▶ [Work item]: Copy the listing below in full and skip every picture.

▶ [Supplied records]:
Content starts
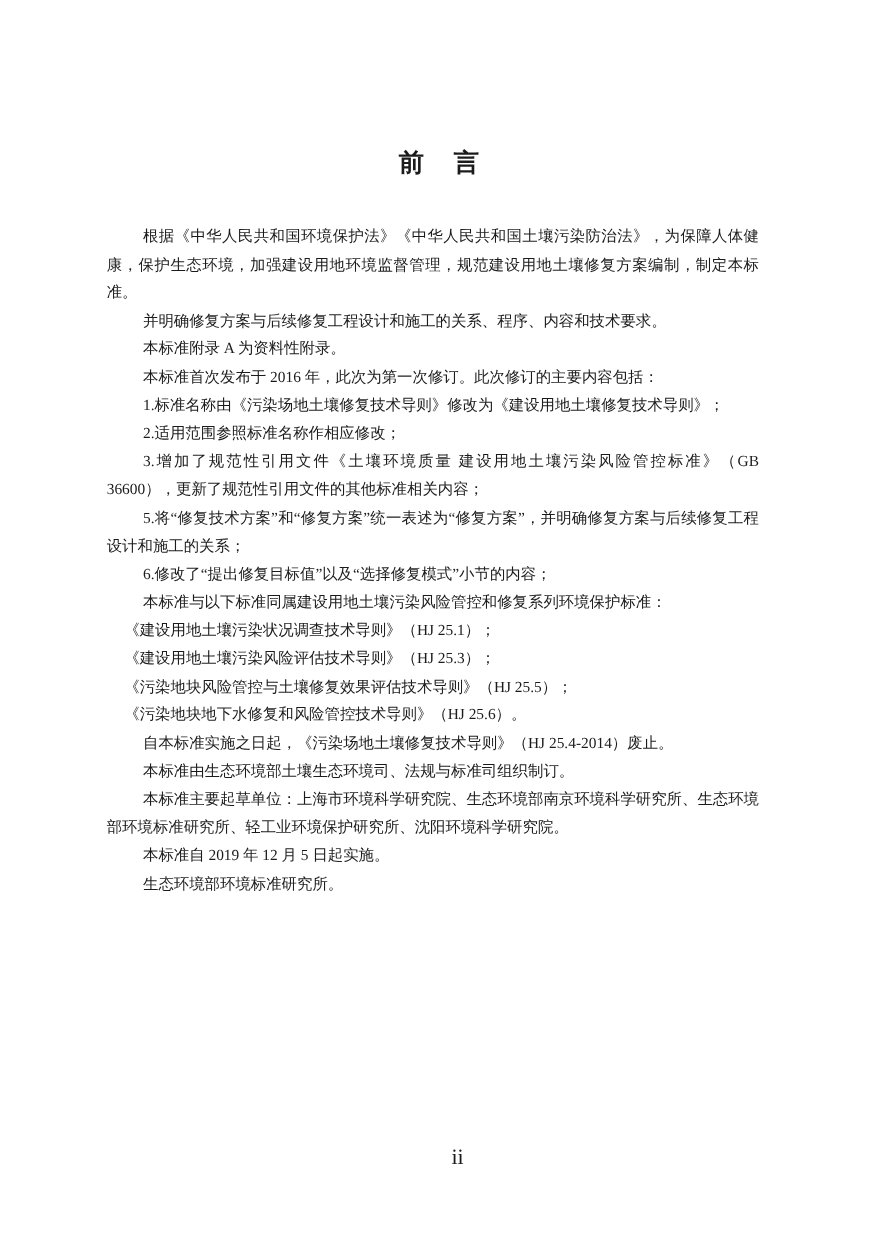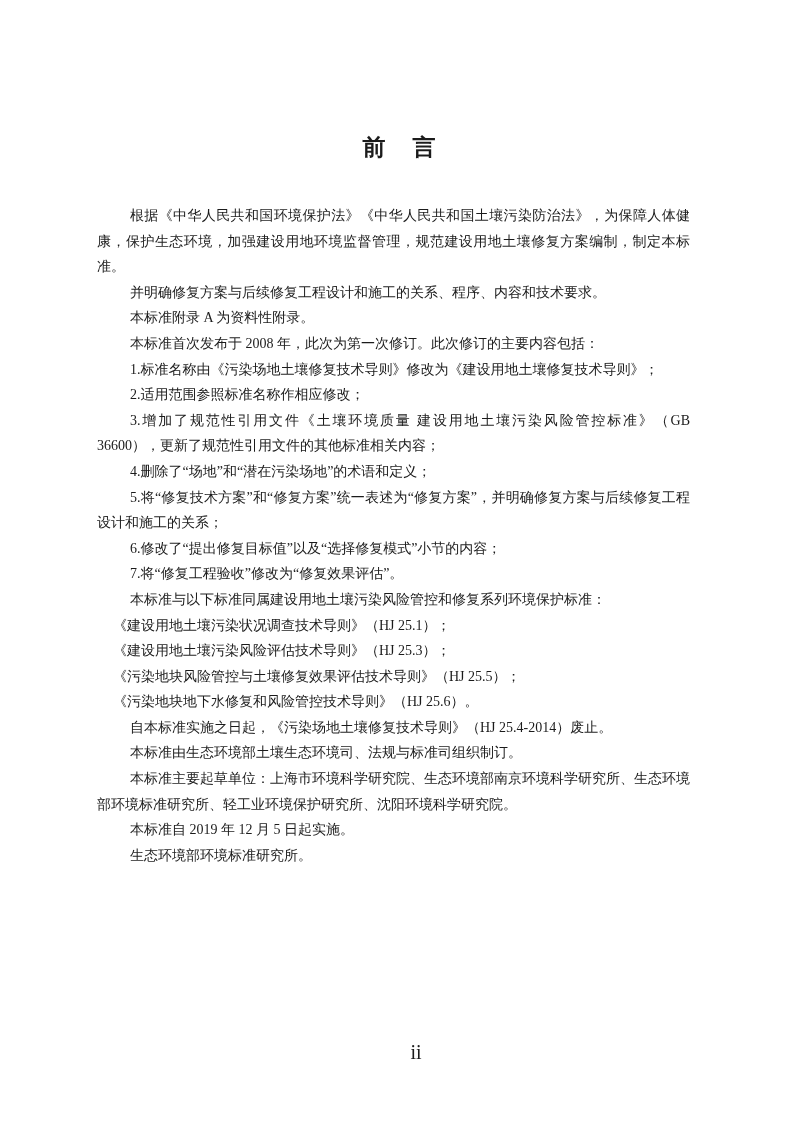--- a/index.html
+++ b/index.html
@@ -56,7 +56,7 @@
       <p class="indent-2">根据《中华人民共和国环境保护法》《中华人民共和国土壤污染防治法》，为保障人体健康，保护生态环境，加强建设用地环境监督管理，规范建设用地土壤修复方案编制，制定本标准。</p>
       <p class="indent-2">并明确修复方案与后续修复工程设计和施工的关系、程序、内容和技术要求。</p>
       <p class="indent-2">本标准附录 A 为资料性附录。</p>
-      <p class="indent-2">本标准首次发布于 2008 年，此次为第一次修订。此次修订的主要内容包括：</p>
+      <p class="indent-2">本标准首次发布于 2016 年，此次为第一次修订。此次修订的主要内容包括：</p>
       <p class="indent-2">1.标准名称由《污染场地土壤修复技术导则》修改为《建设用地土壤修复技术导则》；</p>
       <p class="indent-2">2.适用范围参照标准名称作相应修改；</p>
       <p class="indent-2">3.增加了规范性引用文件《土壤环境质量 建设用地土壤污染风险管控标准》（GB 36600），更新了规范性引用文件的其他标准相关内容；</p>

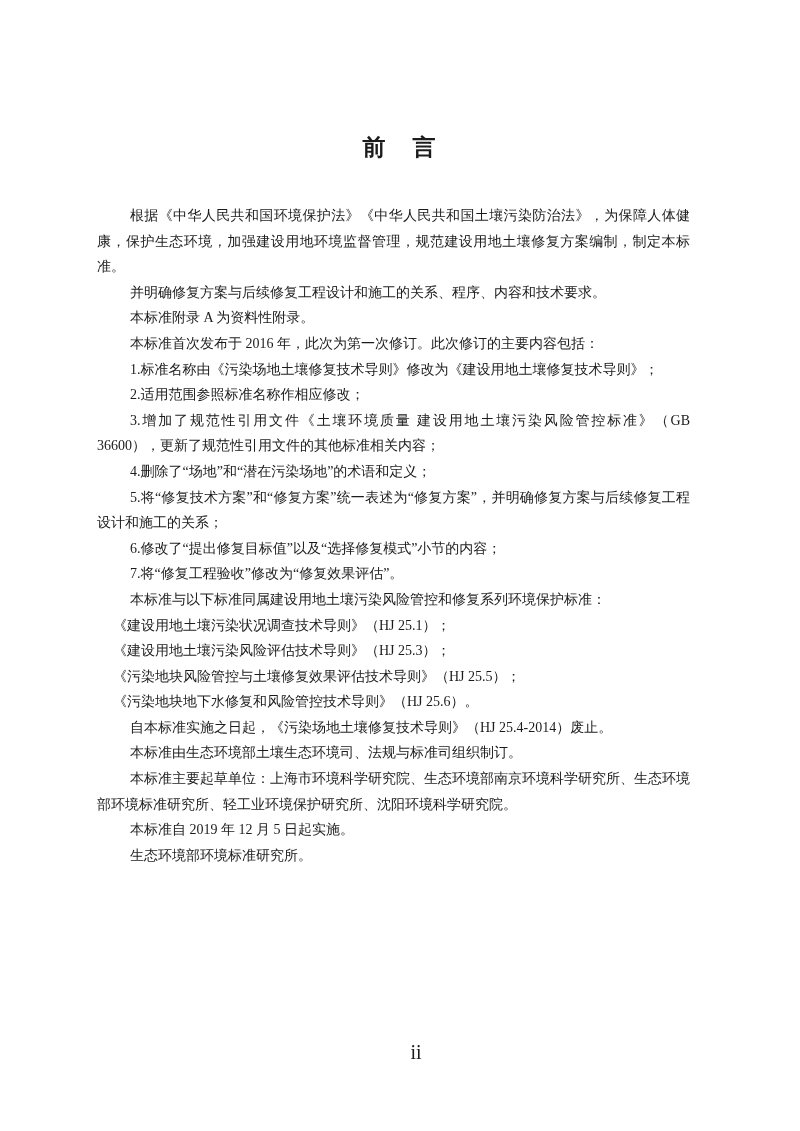--- a/index.html
+++ b/index.html
@@ -60,7 +60,6 @@
       <p class="indent-2">1.标准名称由《污染场地土壤修复技术导则》修改为《建设用地土壤修复技术导则》；</p>
       <p class="indent-2">2.适用范围参照标准名称作相应修改；</p>
       <p class="indent-2">3.增加了规范性引用文件《土壤环境质量 建设用地土壤污染风险管控标准》（GB 36600），更新了规范性引用文件的其他标准相关内容；</p>
-      <p class="indent-2">4.删除了“场地”和“潜在污染场地”的术语和定义；</p>
       <p class="indent-2">5.将“修复技术方案”和“修复方案”统一表述为“修复方案”，并明确修复方案与后续修复工程设计和施工的关系；</p>
       <p class="indent-2">6.修改了“提出修复目标值”以及“选择修复模式”小节的内容；</p>
       <p class="indent-2">7.将“修复工程验收”修改为“修复效果评估”。</p>

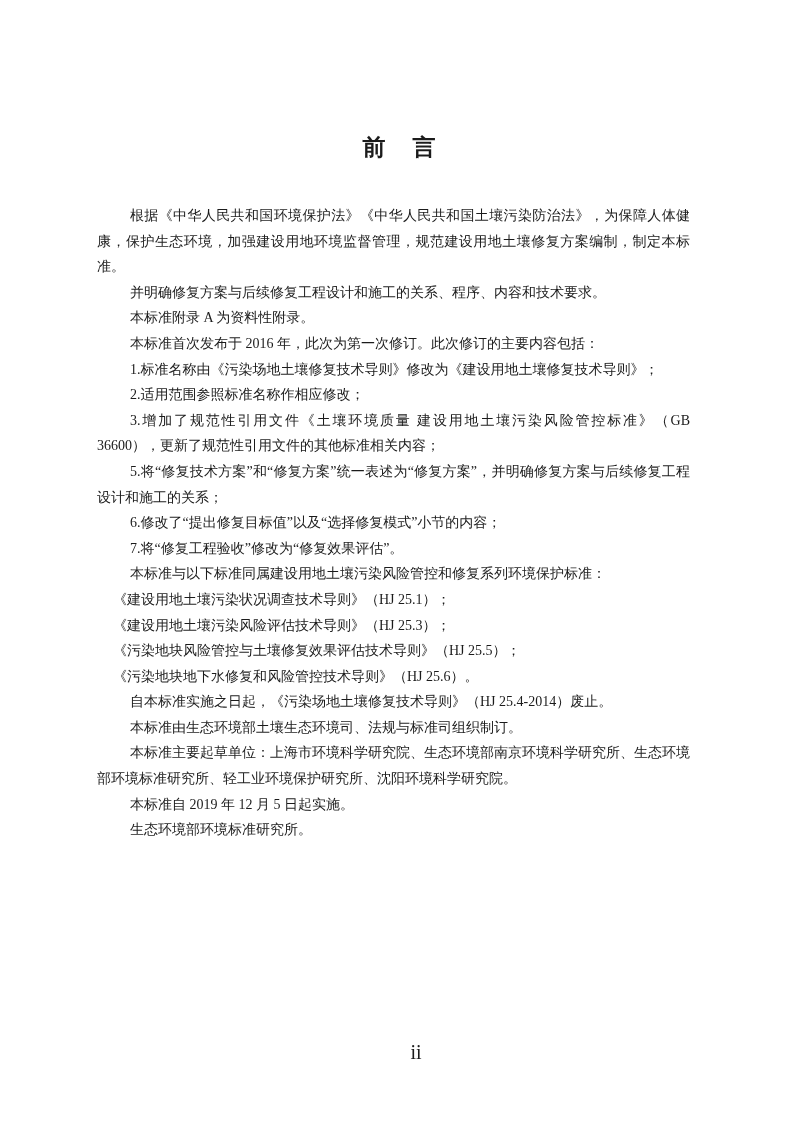--- a/index.html
+++ b/index.html
@@ -62,7 +62,6 @@
       <p class="indent-2">3.增加了规范性引用文件《土壤环境质量 建设用地土壤污染风险管控标准》（GB 36600），更新了规范性引用文件的其他标准相关内容；</p>
       <p class="indent-2">5.将“修复技术方案”和“修复方案”统一表述为“修复方案”，并明确修复方案与后续修复工程设计和施工的关系；</p>
       <p class="indent-2">6.修改了“提出修复目标值”以及“选择修复模式”小节的内容；</p>
-      <p class="indent-2">7.将“修复工程验收”修改为“修复效果评估”。</p>
       <p class="indent-2">本标准与以下标准同属建设用地土壤污染风险管控和修复系列环境保护标准：</p>
       <p class="indent-1">《建设用地土壤污染状况调查技术导则》（HJ 25.1）；</p>
       <p class="indent-1">《建设用地土壤污染风险评估技术导则》（HJ 25.3）；</p>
Content ends
▶ [Worked solution]:
--- a/index.html
+++ b/index.html
@@ -56,7 +56,7 @@
       <p class="indent-2">根据《中华人民共和国环境保护法》《中华人民共和国土壤污染防治法》，为保障人体健康，保护生态环境，加强建设用地环境监督管理，规范建设用地土壤修复方案编制，制定本标准。</p>
       <p class="indent-2">并明确修复方案与后续修复工程设计和施工的关系、程序、内容和技术要求。</p>
       <p class="indent-2">本标准附录 A 为资料性附录。</p>
-      <p class="indent-2">本标准首次发布于 2008 年，此次为第一次修订。此次修订的主要内容包括：</p>
+      <p class="indent-2">本标准首次发布于 2016 年，此次为第一次修订。此次修订的主要内容包括：</p>
       <p class="indent-2">1.标准名称由《污染场地土壤修复技术导则》修改为《建设用地土壤修复技术导则》；</p>
       <p class="indent-2">2.适用范围参照标准名称作相应修改；</p>
       <p class="indent-2">3.增加了规范性引用文件《土壤环境质量 建设用地土壤污染风险管控标准》（GB 36600），更新了规范性引用文件的其他标准相关内容；</p>

--- a/index.html
+++ b/index.html
@@ -60,7 +60,6 @@
       <p class="indent-2">1.标准名称由《污染场地土壤修复技术导则》修改为《建设用地土壤修复技术导则》；</p>
       <p class="indent-2">2.适用范围参照标准名称作相应修改；</p>
       <p class="indent-2">3.增加了规范性引用文件《土壤环境质量 建设用地土壤污染风险管控标准》（GB 36600），更新了规范性引用文件的其他标准相关内容；</p>
-      <p class="indent-2">4.删除了“场地”和“潜在污染场地”的术语和定义；</p>
       <p class="indent-2">5.将“修复技术方案”和“修复方案”统一表述为“修复方案”，并明确修复方案与后续修复工程设计和施工的关系；</p>
       <p class="indent-2">6.修改了“提出修复目标值”以及“选择修复模式”小节的内容；</p>
       <p class="indent-2">7.将“修复工程验收”修改为“修复效果评估”。</p>

--- a/index.html
+++ b/index.html
@@ -62,7 +62,6 @@
       <p class="indent-2">3.增加了规范性引用文件《土壤环境质量 建设用地土壤污染风险管控标准》（GB 36600），更新了规范性引用文件的其他标准相关内容；</p>
       <p class="indent-2">5.将“修复技术方案”和“修复方案”统一表述为“修复方案”，并明确修复方案与后续修复工程设计和施工的关系；</p>
       <p class="indent-2">6.修改了“提出修复目标值”以及“选择修复模式”小节的内容；</p>
-      <p class="indent-2">7.将“修复工程验收”修改为“修复效果评估”。</p>
       <p class="indent-2">本标准与以下标准同属建设用地土壤污染风险管控和修复系列环境保护标准：</p>
       <p class="indent-1">《建设用地土壤污染状况调查技术导则》（HJ 25.1）；</p>
       <p class="indent-1">《建设用地土壤污染风险评估技术导则》（HJ 25.3）；</p>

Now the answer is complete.